It’s Summer and that means three things: warm weather, vacation days, and cool cocktails. And what can enhance all of these seasonal elements? A little Prosecco.
This particular bubbly drink is a perfect Summer mixer because its more affordable, more neutral, and more buoyant than its Champagne or Cava counterparts. It’s well suited for drinking by itself or tossing together with something. The affordable element makes the Italian sparkler easier to upgrade too: you can get quite a nice bottle around the ten dollar range, without having to look too far either. Prosecco is a more everyman “fancy” drink that puts on no airs about itself. It’s no wonder it’s the most subdued drink in the bunch.
To get into the spirit of boozin’ with some ‘secco, I took some time over the weekend to concoct a few cocktails since it’s been getting prematurely hot as balls in Los Angeles: you need a little sparkling wine to take the edge off these hot and lazy weekends. So! I grabbed a bottle of Mionetto and got to tinkering around the kitchen and came up with a handful of cocktails to try.
In the interest of oddity, I went with Mionetto’s Brut Rosé since it has a more complex flavor that stands out and up to any mixing. (But do note that their Treviso Brut and Organic Prosecco are just as lovely and affordable, if not a little more subdued.) Some might want their added bubbly booze bonus in a cocktail to fade away but I like for it to let itself be known—and this Prosecco rosé does that: it has a gentle aromatic quality to it, a hint of a minerality undercutting the subtle apple-berry nature of it. It’s unique yet accessible: I like that. But, if you want to be more pure and simple, know that these cocktails can be made with non-rosé Prosecco. They’re all just as gently peppy (within the Mionetto family or not, etc.).
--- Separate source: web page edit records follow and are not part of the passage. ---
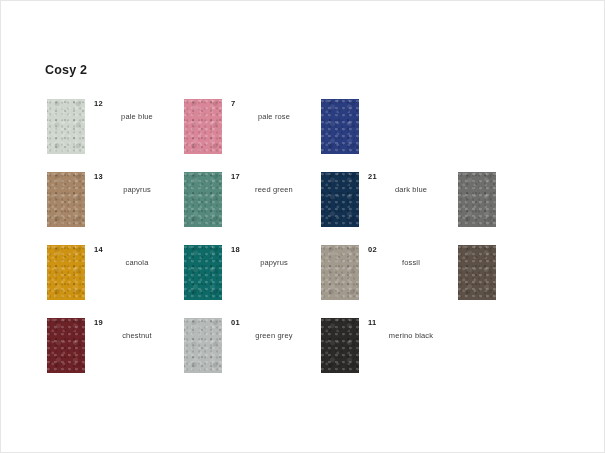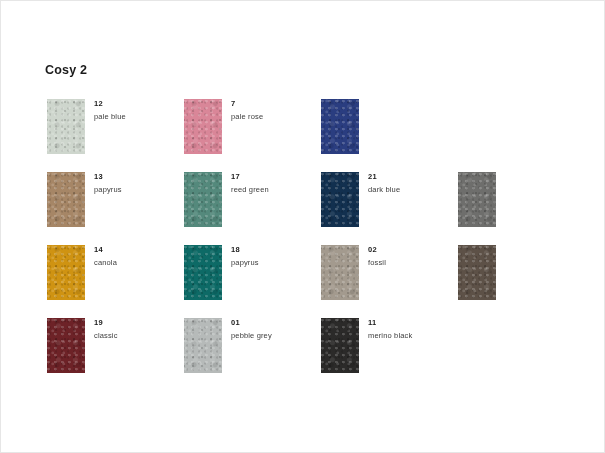"pale blue" .swatch-name { text-align: none -> center }
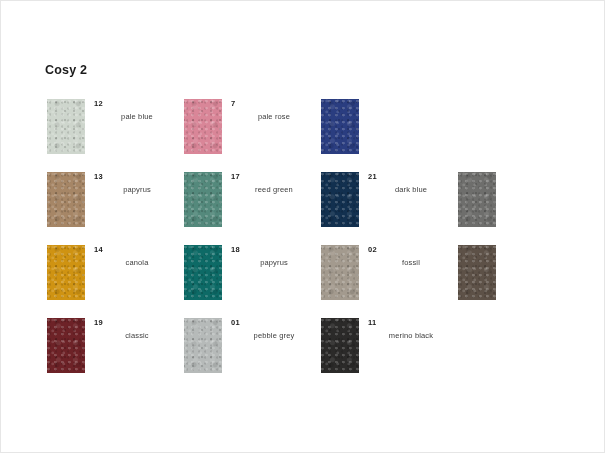"classic" div.swatch-name { text: classic -> chestnut }
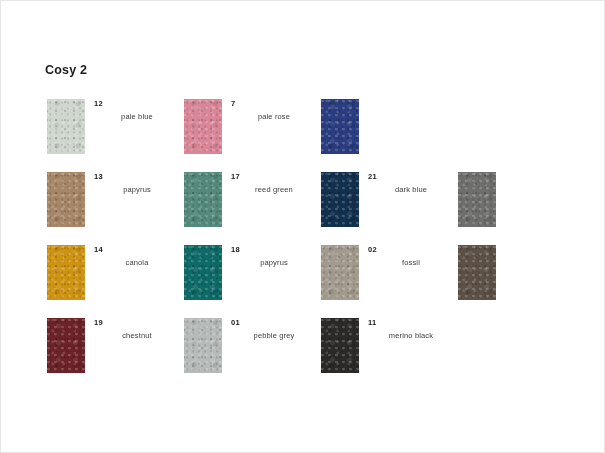"pebble grey" div.swatch-name { text: pebble -> green }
Thus, enjoy three Prosecco cocktails. Make them this weekend, if the spirit moves you. And, if the spirit moves you further, make up your own Prosecco cocktail this weekend and enter it into this Prosecco cocktail contest. You have until August!
I like my Summer time snack drinks to pack a bit of a punch while offering a cooling quality in the warm weather. This drink does that: it extracts the fruiter elements of the Prosecco by combining it with literal fruits, both in boozy and physical form. The result is something that reminds me of a lunchtime gummy snack that you’d get in elementary school. In essence, it’s a less severe Mint Julep tilted toward the fruity (which is a good metaphor for myself, tbh). Here’s how you make it.
• Shot of Apple Brandy (a la E&J)
• Two or three sliced strawberries
• Two sprigs of mint leaves
• Crushed ice, if available
• A pour of Prosecco, preferably rosé
Muddle the strawberries and mint with the brandy and shake. Pour over crushed ice and top with Prosecco. If you need to cut the drink, splash in some citrus fruit sparkling water. If you don’t like the fruit bits, strain the drink when pouring or use a straw.
If you do use the rosé Prosecco, you want to dive head first into the aromatic notes, extracting those somewhat basil-y, arugula-ish flavors that initially prick the tongue. To do this, grab some Green Chartreuse, a drink that is quite literally composed of 130 plants and known for its green-yellow tint. The drink is quite unique, a bit like green herbs dusted with powdered sugar: it’s a weirdo drink to try if you’ve never had it before. This drink is for the more adventurous as some (Well, Bobby.) may not enjoy how strange it is. Moreover, Chartreuse is expensive: think of this as an investment drink or skip to the next one for something more comfortable but similarly strange. A word of warning though: because Chartreuse can overpower if used incorrectly, be very delicate and splash it lightly. Do not over pour.
• Juice of half a lime along with lime peel and flesh
• A basil leaf
• The tiniest splash of Green Chartreuse
• A glass of aromatic rosé Prosecco
Muddle the basil leaf with lime juice and fruit in a shaker. Add ice and pour in Prosecco. Stir. Pour (strained) drink into a coupe, up. Splash the tiniest splash of Chartreuse to the center of the drink and garnish with a basil leaf, if you’re feeling fancy.
Weird Summer (AKA Bitter Bitch)
This drink is so delightfully strange. I wanted to make something that looked and tasted magical, dumb, yet intoxicating—and this drink was it. It was accomplished by grabbing the stranger elements in my liquor cabinet—Campari and Blue Curaçao—and combining them together to see what happened since they’re polar opposites on the drink spectrum, one an orange biter and the latter an antithetical orange sweet. The results with Prosecco are quite interesting, particularly when it’s Prosecco rosé. It’s a more approachable odd drink that turns a cool blue, one that’s not too far removed from my hair. It’s a sweet-bitter delight.
• A splash of Campari
• A slightly bigger splash of Blue Curaçao
• A pour of your preferred flavored sparkling water
• A pour of rosé Prosecco
Mix the ingredients together, stirring contents together with ice to create the pale indigo cocktail.